- [Problem statement]:
When you reproduce the entries below, keep each one exact and drop any pictures.

- [Input data]:
Content starts
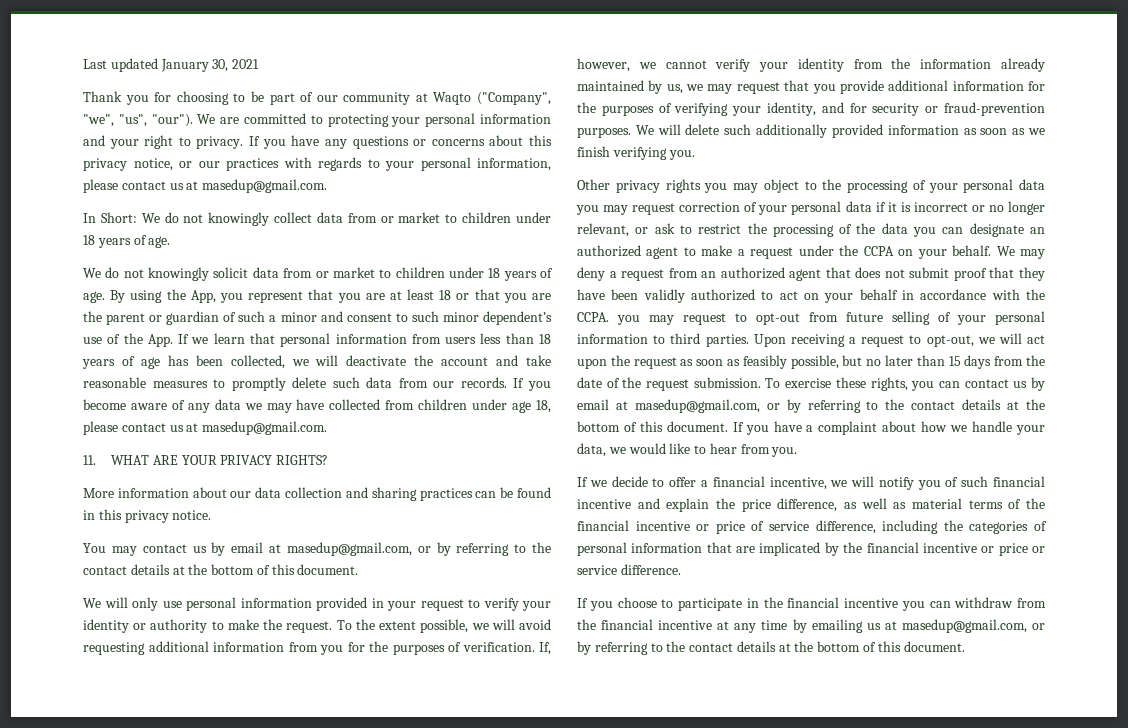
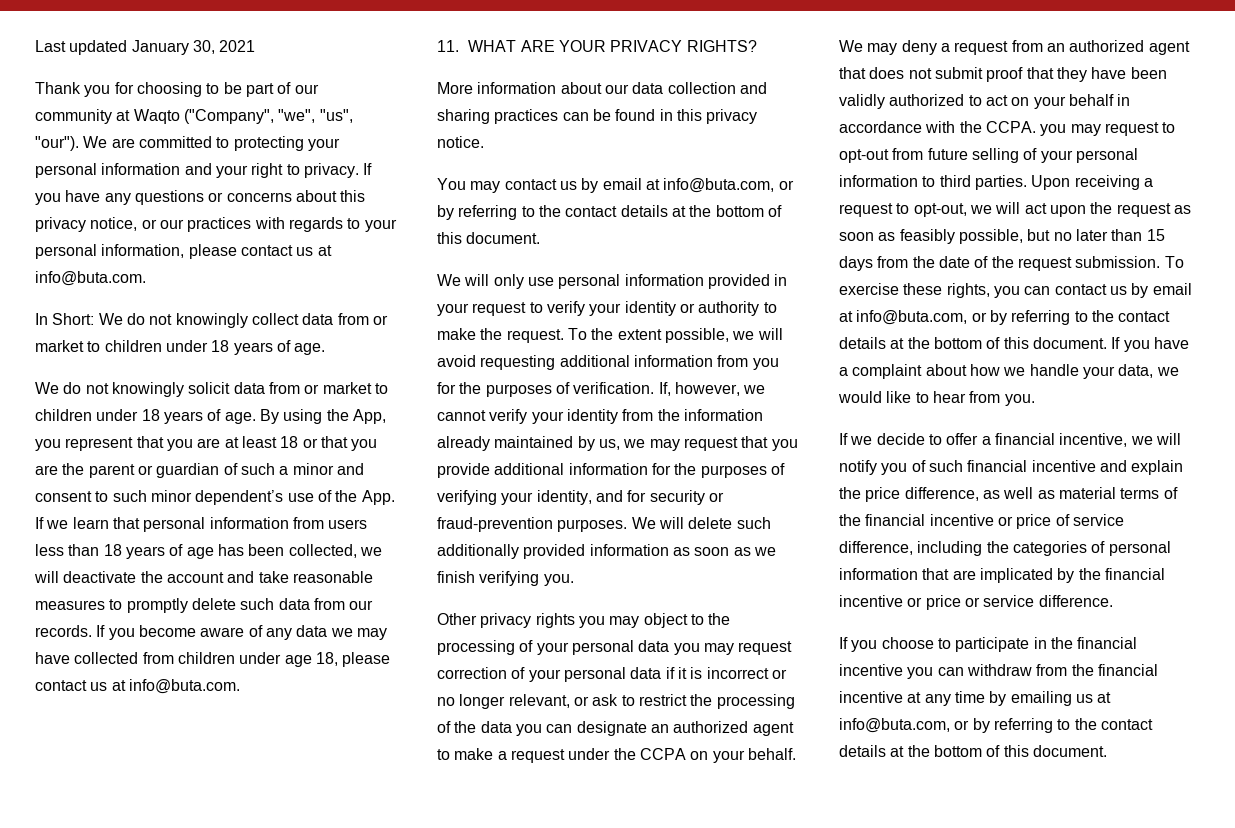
- If you have any questions or concerns about this privacy notice, or our practices with regards to your personal information, please contact us at masedup@gmail.com.
+ If you have any questions or concerns about this privacy notice, or our practices with regards to your personal information, please contact us at info@buta.com.
- If you become aware of any data we may have collected from children under age 18, please contact us at masedup@gmail.com.
+ If you become aware of any data we may have collected from children under age 18, please contact us at info@buta.com.
- You may contact us by email at masedup@gmail.com, or by referring to the contact details at the bottom of this document.
+ You may contact us by email at info@buta.com, or by referring to the contact details at the bottom of this document.
- To exercise these rights, you can contact us by email at masedup@gmail.com, or by referring to the contact details at the bottom of this document.
+ To exercise these rights, you can contact us by email at info@buta.com, or by referring to the contact details at the bottom of this document.
- If you choose to participate in the financial incentive you can withdraw from the financial incentive at any time by emailing us at masedup@gmail.com, or by referring to the contact details at the bottom of this document.
+ If you choose to participate in the financial incentive you can withdraw from the financial incentive at any time by emailing us at info@buta.com, or by referring to the contact details at the bottom of this document.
Content ends
- [Result of the task]:
- If you have any questions or concerns about this privacy notice, or our practices with regards to your personal information, please contact us at masedup@gmail.com.
+ If you have any questions or concerns about this privacy notice, or our practices with regards to your personal information, please contact us at info@buta.com.
- If you become aware of any data we may have collected from children under age 18, please contact us at masedup@gmail.com.
+ If you become aware of any data we may have collected from children under age 18, please contact us at info@buta.com.
- You may contact us by email at masedup@gmail.com, or by referring to the contact details at the bottom of this document.
+ You may contact us by email at info@buta.com, or by referring to the contact details at the bottom of this document.
- To exercise these rights, you can contact us by email at masedup@gmail.com, or by referring to the contact details at the bottom of this document.
+ To exercise these rights, you can contact us by email at info@buta.com, or by referring to the contact details at the bottom of this document.
- If you choose to participate in the financial incentive you can withdraw from the financial incentive at any time by emailing us at masedup@gmail.com, or by referring to the contact details at the bottom of this document.
+ If you choose to participate in the financial incentive you can withdraw from the financial incentive at any time by emailing us at info@buta.com, or by referring to the contact details at the bottom of this document.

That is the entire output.